Она вошла задыхаясь, и красивым движением руки подбирая рассыпавшиеся волосы: – Какое идиотство, когда мужчина плачет!.. – Затем, увидев его одетого, на ногах, она крикнула с бешенством: – ты встал?… ложись сейчас… я хочу… – Но вдруг растроганная, обнимая его, сказала вкрадчиво: – нет, нет, не уходи… Ты не можешь уйти так?… Во-первых, я уверена, что ты не вернешься…
– Нет… отчего же?…
– Поклянись, что ты не сердишься, что ты придешь снова… О, как я тебя знаю.

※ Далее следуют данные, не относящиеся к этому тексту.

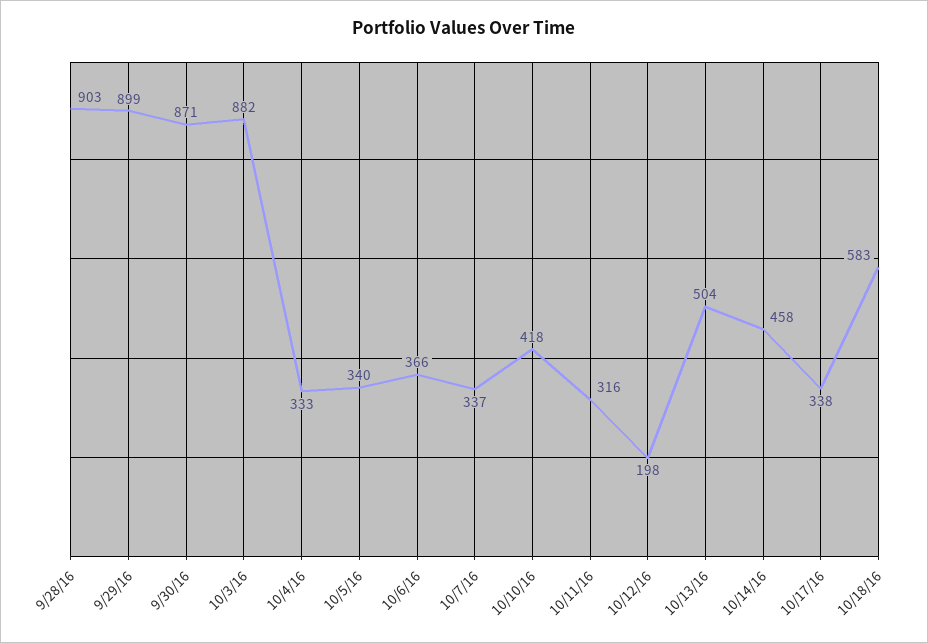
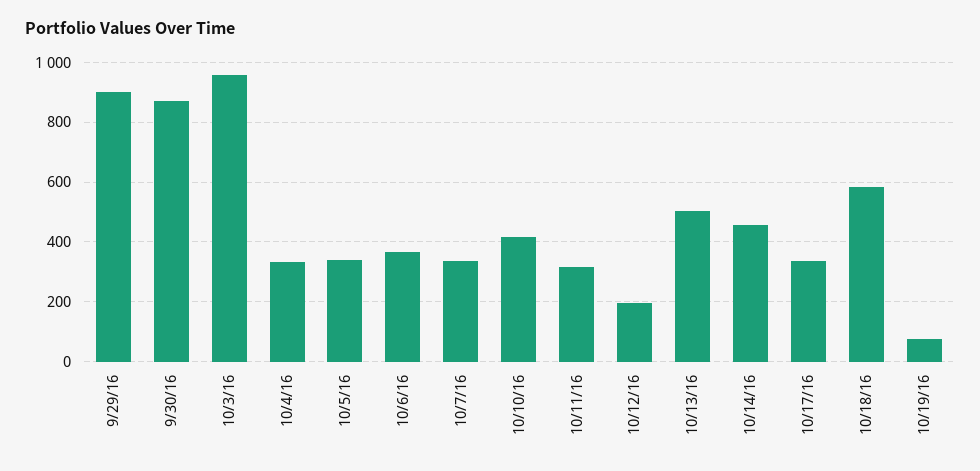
9/28/16: 903 -> none
10/3/16: 882 -> 950
10/19/16: none -> 75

Он дал клятву, которою она требовала, но не лег, несмотря на её мольбы и на повторные уверения, что она дома, что она вправе свободно располагать своей жизнью, своими поступками. Наконец, она по-видимому покорилась, отпустила его, проводила до двери, не напоминая уже собою исступленной вакханки, а, наоборот, стояла смиренно, моля прощения.
Долгие и нежные прощальные ласки задержали их в прихожей.
– Когда же?… когда?.. – спрашивала она, глядя ему в глаза. Он собирался ответить, хотел вероятно, солгать, торопясь уйти, как вдруг его остановил звонок. Машом вышла из кухни, но Фанни сделала ей знак: – Нет… не отпирай! – все трое стояли, не двигаясь и не произнося ни звука.
Послышался заглушенный, жалобный стон, затем шелест письма, просунутого под дверь, и медленно удалявшиеся шаги. – Я говорила тебе что я свободна… Смотри… – Она подала любовнику распечатанное письмо, жалкое любовное письмо, низкое, малодушное, торопливо нацарапанное карандашом за столиком в кафе, письмо в котором несчастный просил прощения за свою утреннюю безумную выходку, подтверждал, что не имел на нее никаких прав, кроме тех, которые она захочет ему предоставить, молил, со сложенными руками, чтобы она его не прогоняла навсегда, обещая принять все, подчиниться всему… Только бы не потерять ее… Боже, только бы не потерять!..
– Видишь – … сказала она, со злобным смехом; этот смех окончательно сковал его душу, которую ей так хотелось покорить. Жан подумал, что она жестока. Он не знал еще, что женщина, когда любит, добра только для предмета своей любви, что всю свою доброту и сострадание она целиком отдает одному ему.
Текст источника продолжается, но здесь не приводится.